### [Provided entries]

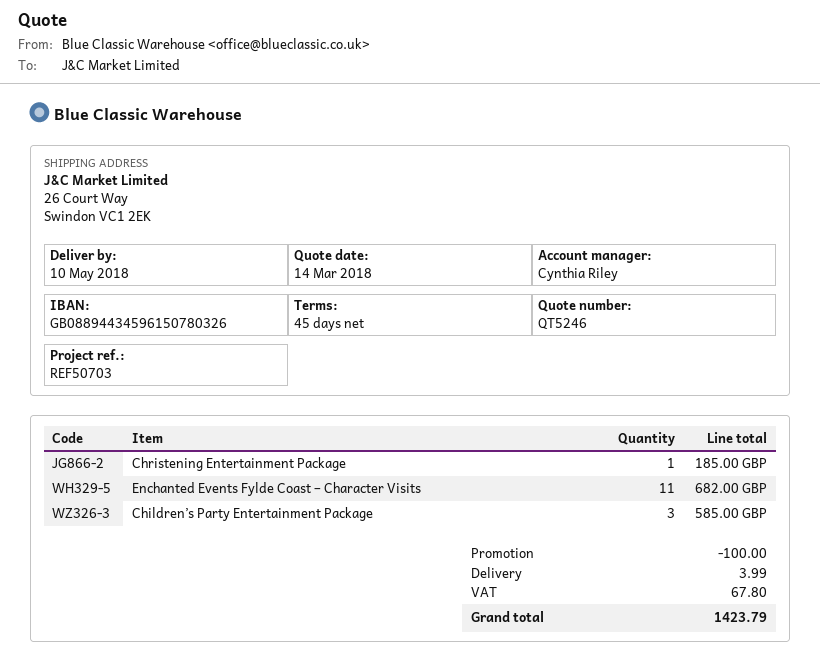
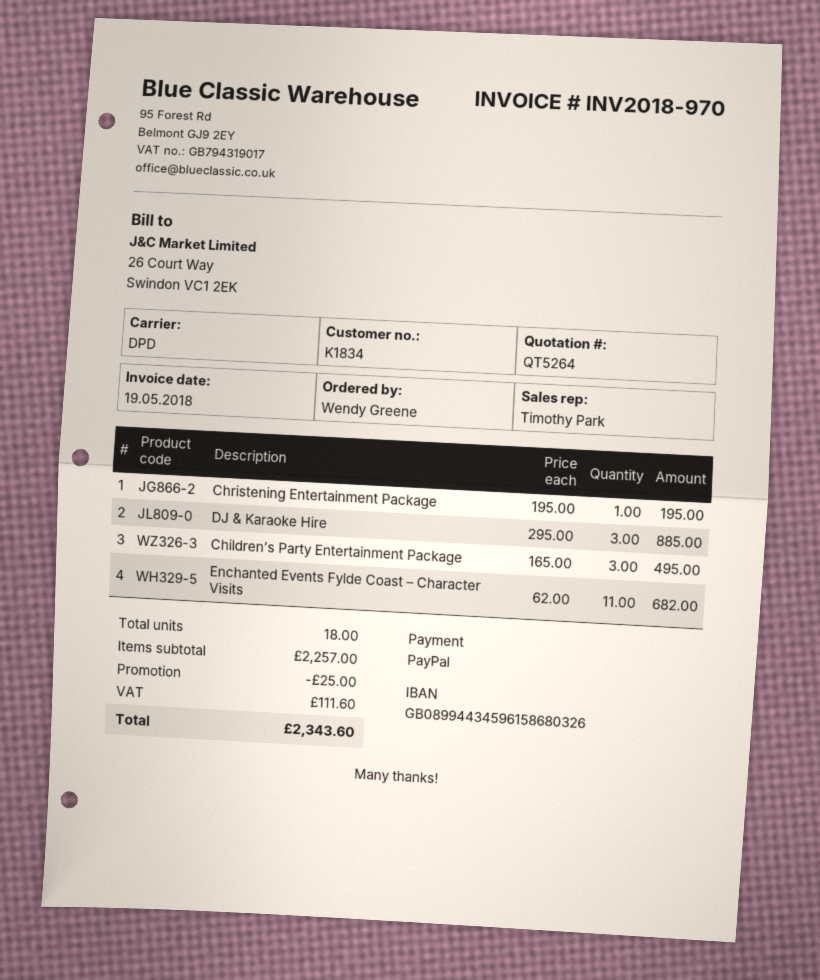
quote number: QT5246 -> QT5264
sales rep: Cynthia Riley -> Timothy Park
bank account: GB08894434596150780326 -> GB08994434596158680326
Christening Entertainment Package: 1 for 185.00 -> 1 for 195.00
Children’s Party Entertainment Package: 3 for 585.00 -> 3 for 495.00
DJ & Karaoke Hire: none -> 3 for 885.00
discount: 100.00 -> 25.00
shipping: 3.99 -> none
tax: 67.80 -> 111.60
total: 1423.79 -> 2343.60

### [Assignment]
Omitting the pictures, write out the material above exactly as it stands.

### [Solution to this task]
quote number: QT5246 -> QT5264
sales rep: Cynthia Riley -> Timothy Park
bank account: GB08894434596150780326 -> GB08994434596158680326
Christening Entertainment Package: 1 for 185.00 -> 1 for 195.00
Children’s Party Entertainment Package: 3 for 585.00 -> 3 for 495.00
DJ & Karaoke Hire: none -> 3 for 885.00
discount: 100.00 -> 25.00
shipping: 3.99 -> none
tax: 67.80 -> 111.60
total: 1423.79 -> 2343.60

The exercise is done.